The top center marked hole is the ground & shielding connection for the tube socket board, and is essential for proper use of the tube tracer.
Step 2: Prep the Tube Socket Board
After all the components are soldered to the tube socket board, solder in the 7 and 8 pin sockets. Do NOT solder in the 9 pin sockets yet. Mount the 3/8″ spacers to the tube socket board.
Step 3: Mount the Tube Socket Board
After all the components are soldered to the tube socket board, solder in the 7 and 8 pin sockets. Do NOT solder in the 9 pin sockets yet. Mount the 3/8″ spacers to the tube socket board
Step 4: Solder the Remaining Tube Sockets
Once the socket board is mounted, the noval sockets (9 pin) should be flush against the cover. Now is the time to solder them in.
Step 5: Mount the Heater PSU
Mount the heater PSU. I like to use hot glue to secure it in place, and prevent it from sliding. I cut the edge of the hot glue to make sure it doesn’t interfere with mounting the cover plate to the bottom enclosure.
Step 6: Mount the LED Bezels
Step 7: Prep the LEDs
You can do this however you prefer. However, I prefer to use j-hooks. I prep the cathode of each LED first so I can’t confuse myself.
Step 8: Finish the LEDs
Once all the cathodes are wired, I color code the wires so I can see which LED I’m connecting where, without flipping over the cover. Then add the connectors of your choice. I also hot glue these, as LEDs can be annoying, regardless of the bezel type you choose. Again, cut the edge of the glue so it doesn’t interfere with the cover mounting on the enclosure.
Step 9: Inspect Your Work
After all parts are installed on the cover, inspect your work and make sure everything is clean, and there’s nothing to interfere with mounting the cover to the bottom enclosure.
Step 10: Connections
Start placing the wires that will connect power and data between the enclosure and lid parts.
Note: There are some extra parts in the following photos, as this unit is for me personally, and includes a couple experimental options. I added a step-up converter to get a higher maximum voltage from the Heater PSU. This version of the Heater PSU also has a Bluetooth connection card attached. We’ll find out in the future if we decide if it’s useful or not.
For the rest of you, I recommend sticking to what you need. Especially if you’re in a commercial or production environment and stability is important. (The same goes for your current sense resistors, stick with 6.8ohm if you need the stability and security.)
Step 11: Switch Wiring
There’s a divider on the switch between two of the Line lugs. The singled out lug goes towards the bottom. The top lug is ground, which connects via a wire to the ground screw on the PSU PCB. The source voltage from the PSU PCB switch connector goes to the middle lug, the load lug (bottom) connects to the other side of the switch connector on the PSU PCB.

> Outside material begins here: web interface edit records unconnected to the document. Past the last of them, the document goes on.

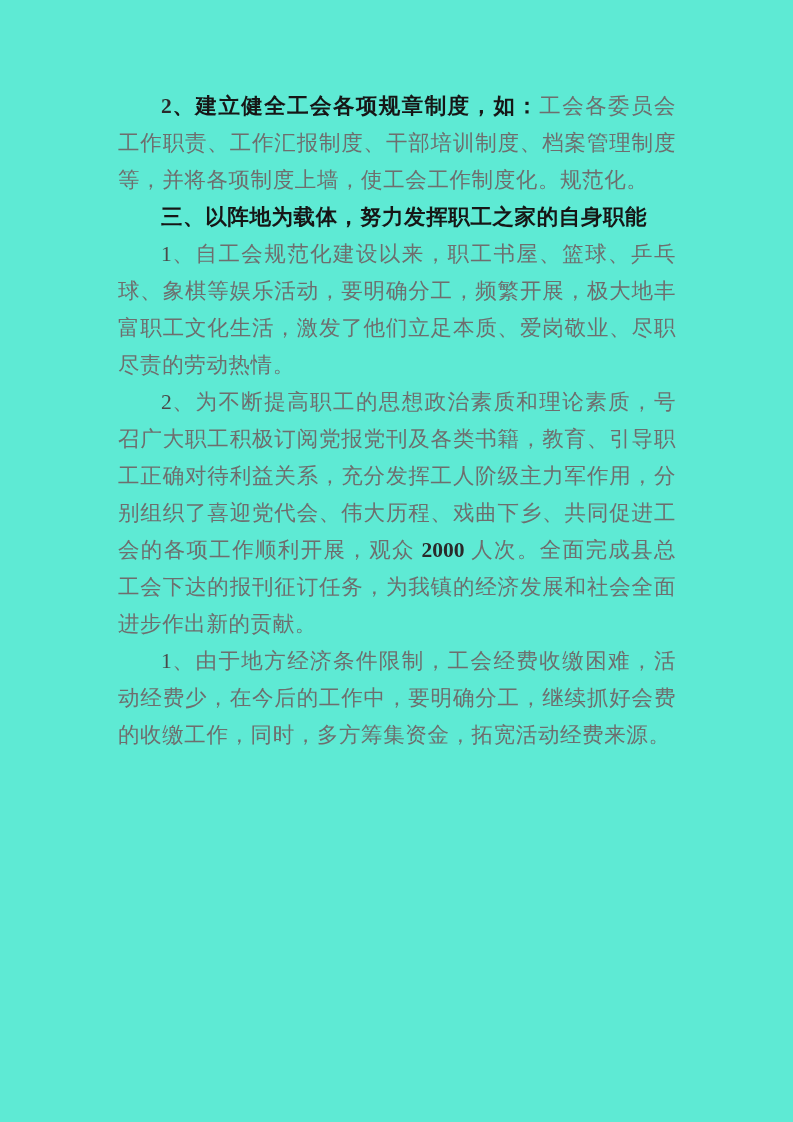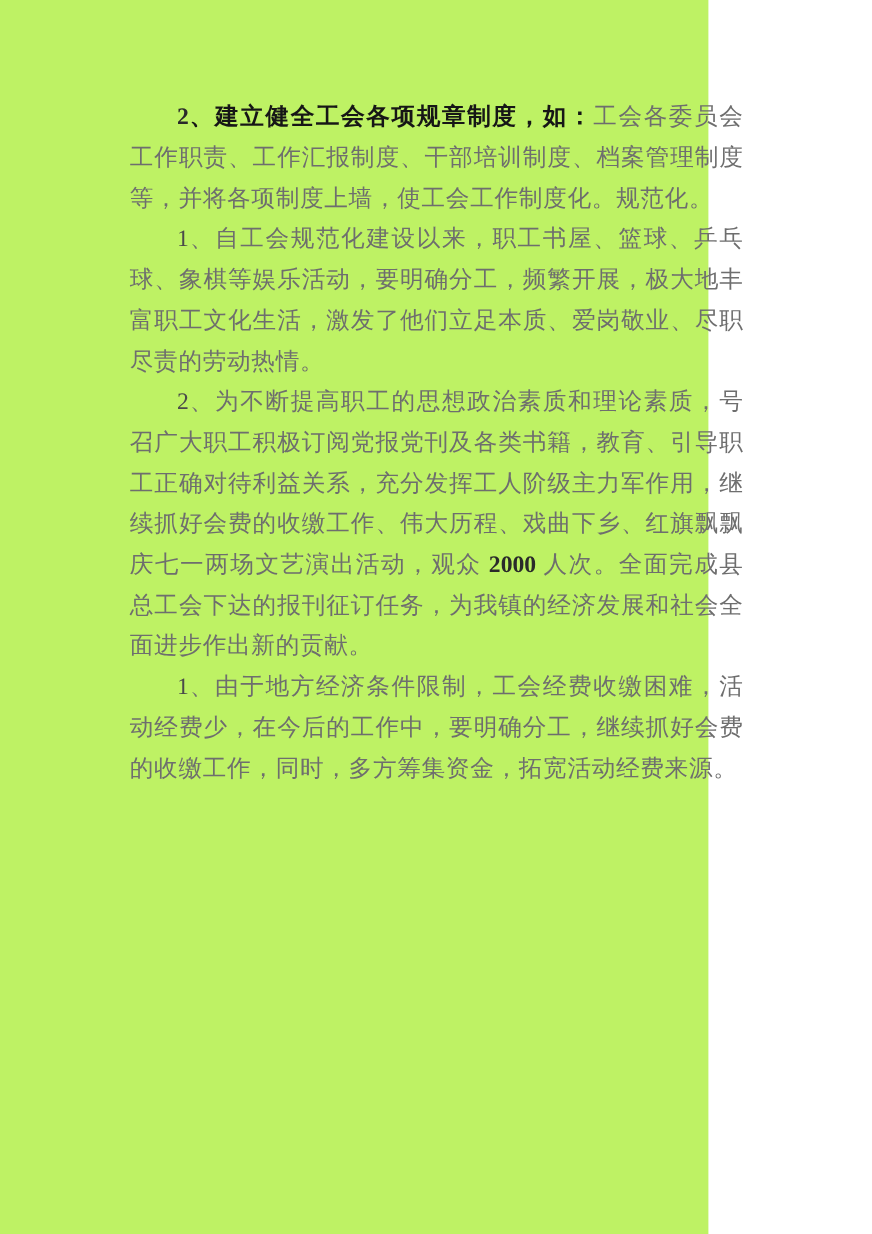"2、建立健全工会各项规章制度，如：工会各委员会工作职责、工作汇报制度、干部培训制" .page { background: #bef264 -> #5eead4; width: 644px -> 793px }
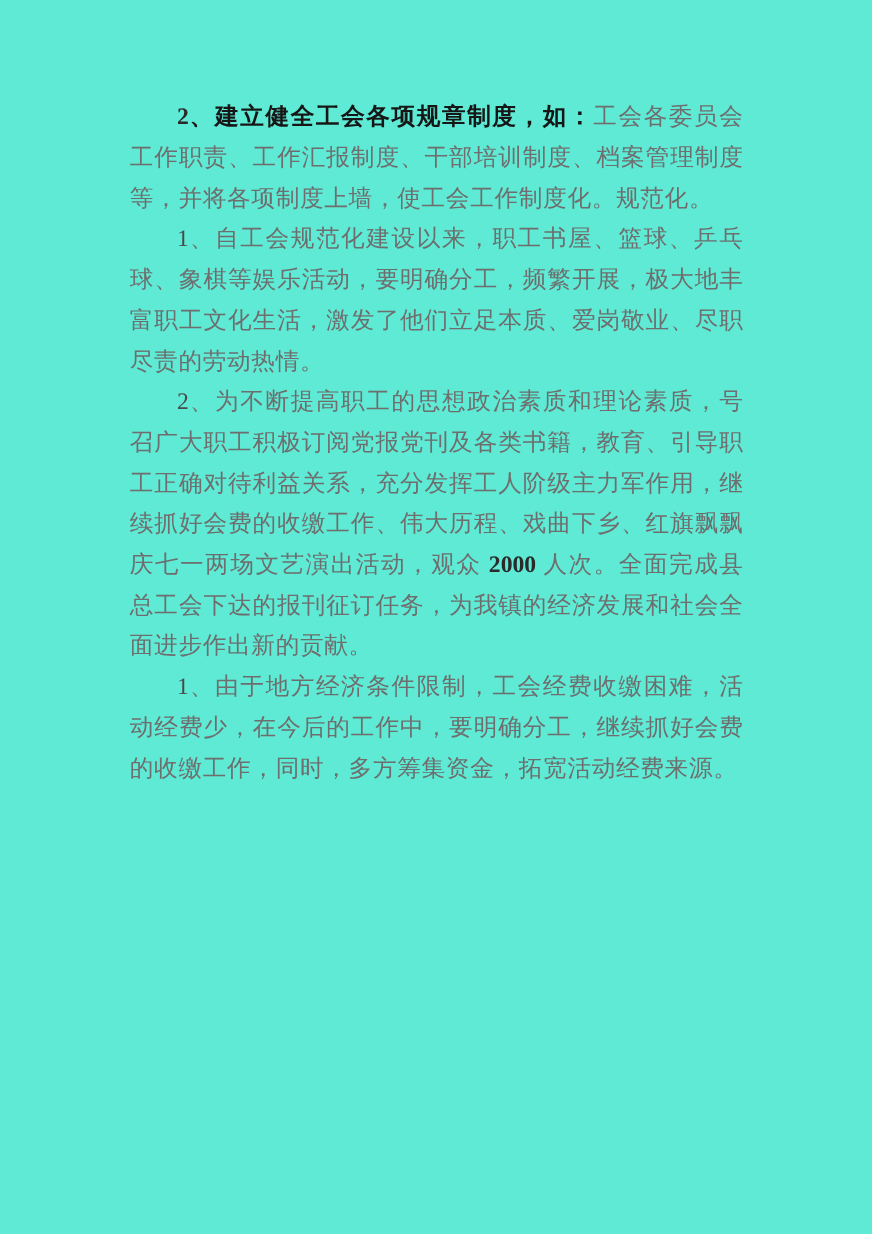"三、以阵地为载体，努力发挥职工之家的自身职能" p.heading { html: none -> <p>三、以阵地为载体，努力发挥职工之家的自身职能</p> }
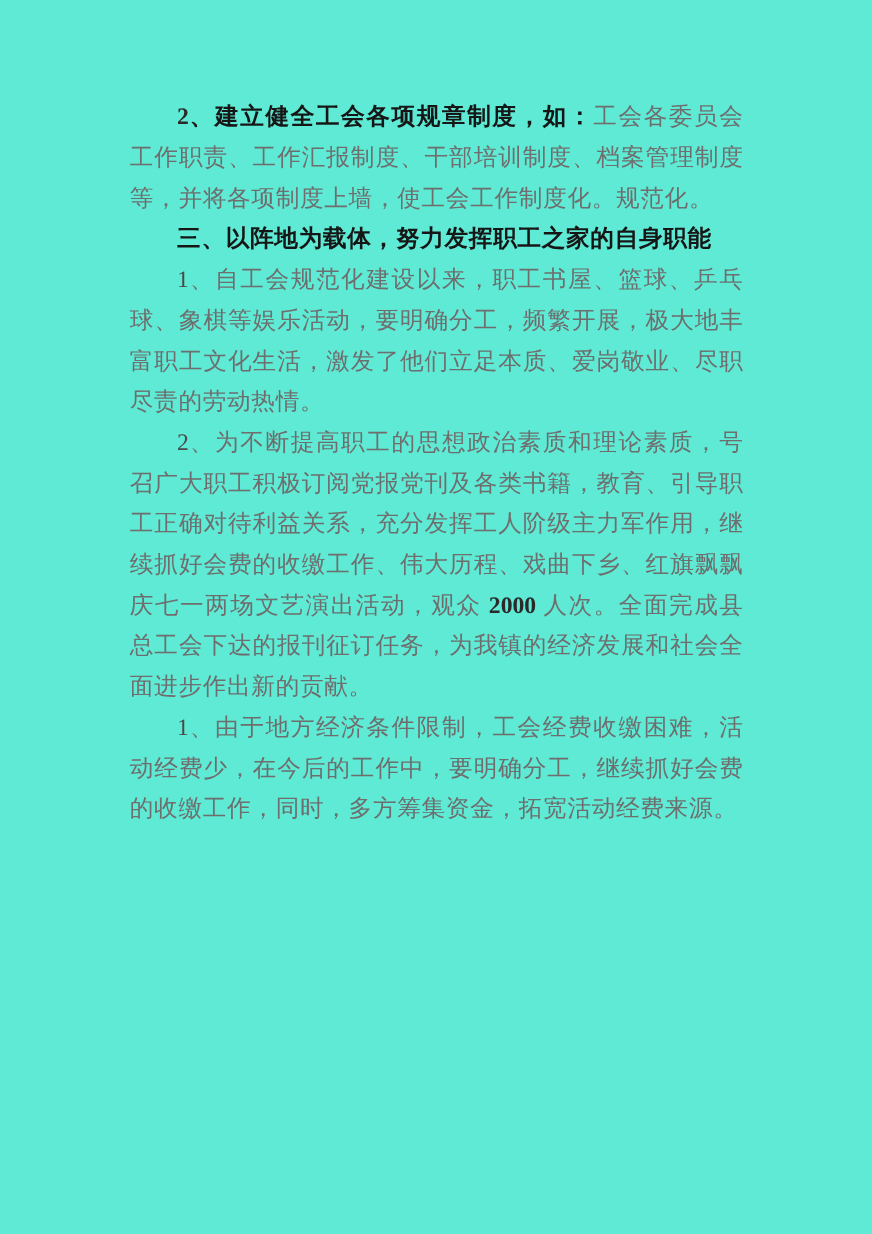"、为不断提高职工的思想政治素质和理论素质，号召广大职工积极订阅党报党刊及各类书籍" span { text: 继续抓好会费的收缴工作、伟大历程、戏曲下乡、红旗飘飘庆七一两场文艺演出活动 -> 分别组织了喜迎党代会、伟大历程、戏曲下乡、共同促进工会的各项工作顺利开展 }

Step 12: Connect the Connection Connectors
Go ahead and plug in everything from longest to shortest. I usually start with the LEDs or ASCG board connection cable, then the Heater PSU cables. Normally, the heater PSU cables are easier to work with, but with the step-up converter off to the side, it reduced the length of the cables. Important note: If you’re going to use something like this converter also, be sure to route the wires so they don’t interfere with the cover mounting screws.
Step 13: Prosper
Use the appropriate sheet metal screws to secure the lid. Older versions might use #6 sheet metal screws, this version uses #8 sheet metal screws.